Work instructions: For this item, repeat the material exactly while omitting its pictures.

+-------+

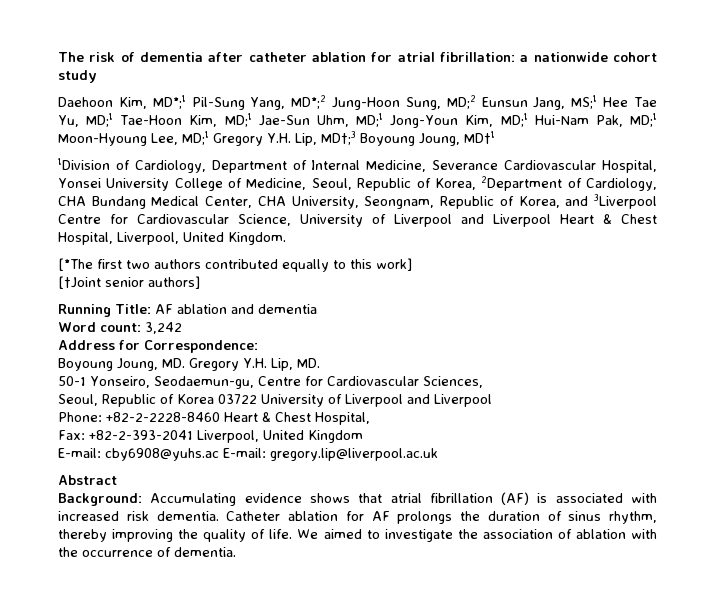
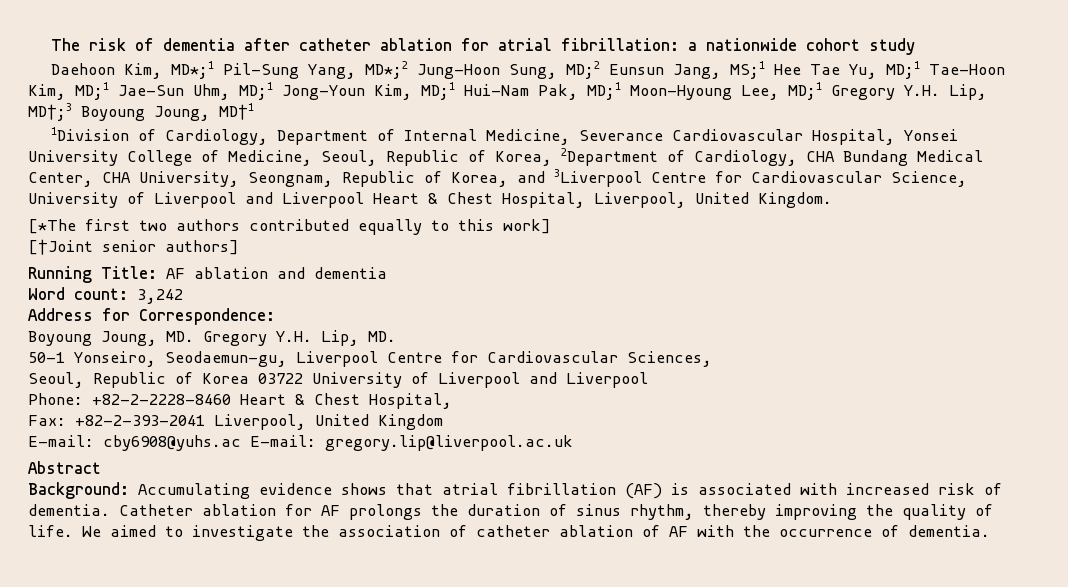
- 50-1 Yonseiro, Seodaemun-gu, Centre for Cardiovascular Sciences,
+ 50-1 Yonseiro, Seodaemun-gu, Liverpool Centre for Cardiovascular Sciences,
- Background: Accumulating evidence shows that atrial fibrillation (AF) is associated with increased risk dementia.
+ Background: Accumulating evidence shows that atrial fibrillation (AF) is associated with increased risk of dementia.
- We aimed to investigate the association of ablation with the occurrence of dementia.
+ We aimed to investigate the association of catheter ablation of AF with the occurrence of dementia.

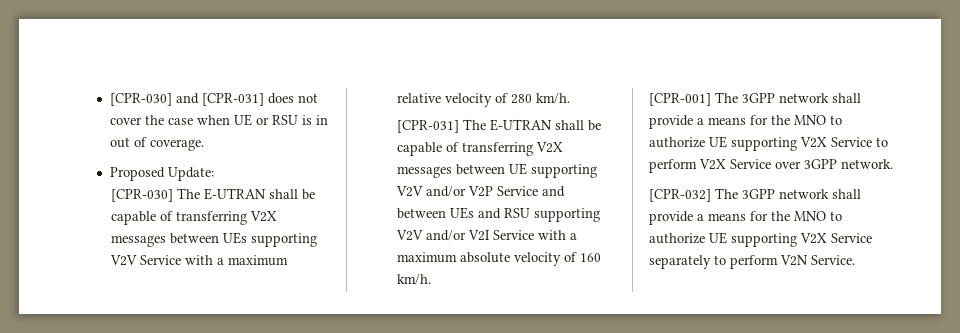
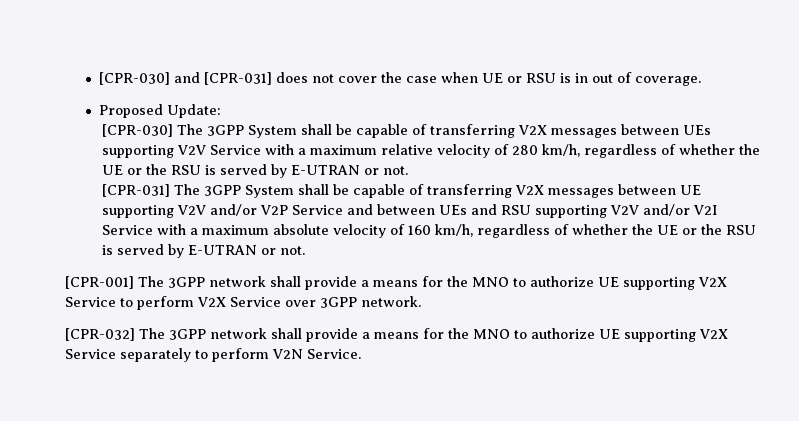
- [CPR-030] The E-UTRAN shall be capable of transferring V2X messages between UEs supporting V2V Service with a maximum relative velocity of 280 km/h.
+ [CPR-030] The 3GPP System shall be capable of transferring V2X messages between UEs supporting V2V Service with a maximum relative velocity of 280 km/h, regardless of whether the UE or the RSU is served by E-UTRAN or not.
- [CPR-031] The E-UTRAN shall be capable of transferring V2X messages between UE supporting V2V and/or V2P Service and between UEs and RSU supporting V2V and/or V2I Service with a maximum absolute velocity of 160 km/h.
+ [CPR-031] The 3GPP System shall be capable of transferring V2X messages between UE supporting V2V and/or V2P Service and between UEs and RSU supporting V2V and/or V2I Service with a maximum absolute velocity of 160 km/h, regardless of whether the UE or the RSU is served by E-UTRAN or not.

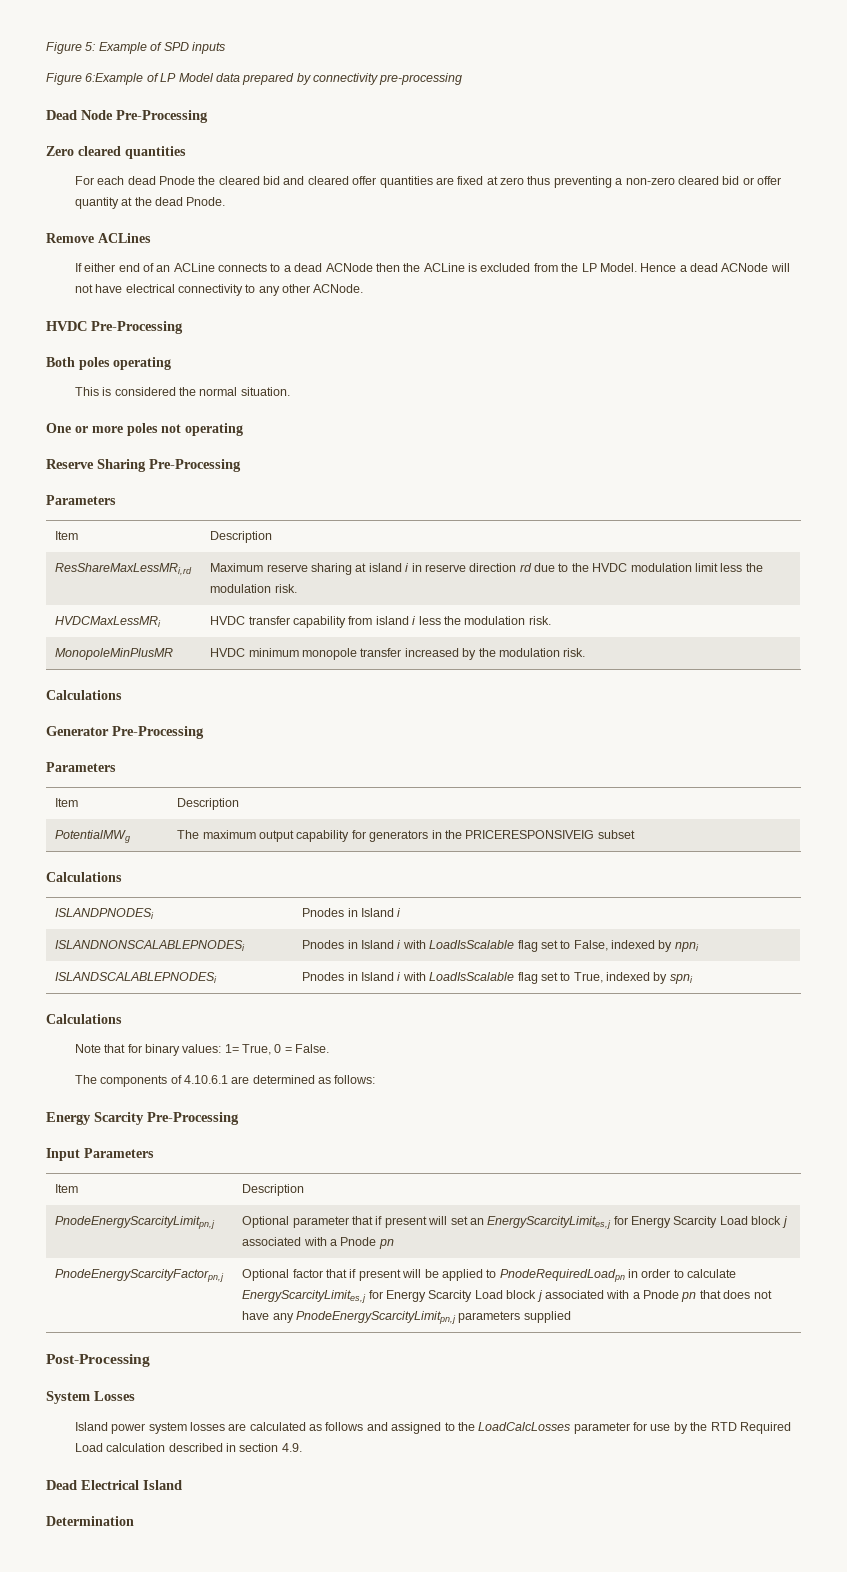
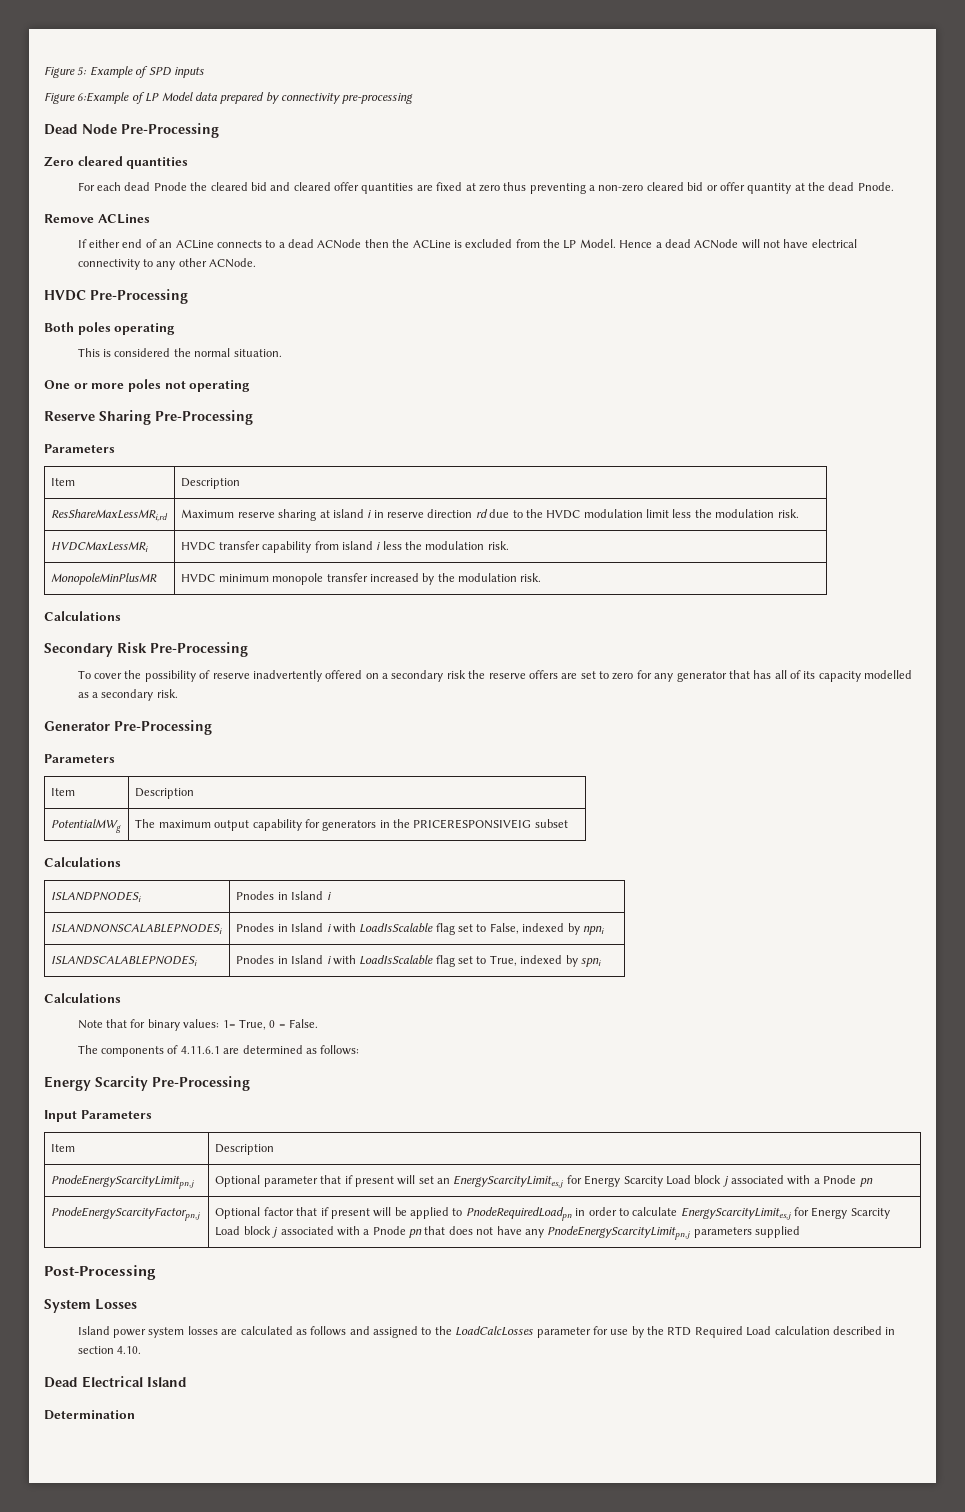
+ Secondary Risk Pre-Processing
+ To cover the possibility of reserve inadvertently offered on a secondary risk the reserve offers are set to zero for any generator that has all of its capacity modelled as a secondary risk.
- The components of 4.10.6.1 are determined as follows:
+ The components of 4.11.6.1 are determined as follows:
- Island power system losses are calculated as follows and assigned to the LoadCalcLosses parameter for use by the RTD Required Load calculation described in section 4.9.
+ Island power system losses are calculated as follows and assigned to the LoadCalcLosses parameter for use by the RTD Required Load calculation described in section 4.10.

+-------+

Solution to the exercise:
- 50-1 Yonseiro, Seodaemun-gu, Centre for Cardiovascular Sciences,
+ 50-1 Yonseiro, Seodaemun-gu, Liverpool Centre for Cardiovascular Sciences,
- Background: Accumulating evidence shows that atrial fibrillation (AF) is associated with increased risk dementia.
+ Background: Accumulating evidence shows that atrial fibrillation (AF) is associated with increased risk of dementia.
- We aimed to investigate the association of ablation with the occurrence of dementia.
+ We aimed to investigate the association of catheter ablation of AF with the occurrence of dementia.

- [CPR-030] The E-UTRAN shall be capable of transferring V2X messages between UEs supporting V2V Service with a maximum relative velocity of 280 km/h.
+ [CPR-030] The 3GPP System shall be capable of transferring V2X messages between UEs supporting V2V Service with a maximum relative velocity of 280 km/h, regardless of whether the UE or the RSU is served by E-UTRAN or not.
- [CPR-031] The E-UTRAN shall be capable of transferring V2X messages between UE supporting V2V and/or V2P Service and between UEs and RSU supporting V2V and/or V2I Service with a maximum absolute velocity of 160 km/h.
+ [CPR-031] The 3GPP System shall be capable of transferring V2X messages between UE supporting V2V and/or V2P Service and between UEs and RSU supporting V2V and/or V2I Service with a maximum absolute velocity of 160 km/h, regardless of whether the UE or the RSU is served by E-UTRAN or not.

+ Secondary Risk Pre-Processing
+ To cover the possibility of reserve inadvertently offered on a secondary risk the reserve offers are set to zero for any generator that has all of its capacity modelled as a secondary risk.
- The components of 4.10.6.1 are determined as follows:
+ The components of 4.11.6.1 are determined as follows:
- Island power system losses are calculated as follows and assigned to the LoadCalcLosses parameter for use by the RTD Required Load calculation described in section 4.9.
+ Island power system losses are calculated as follows and assigned to the LoadCalcLosses parameter for use by the RTD Required Load calculation described in section 4.10.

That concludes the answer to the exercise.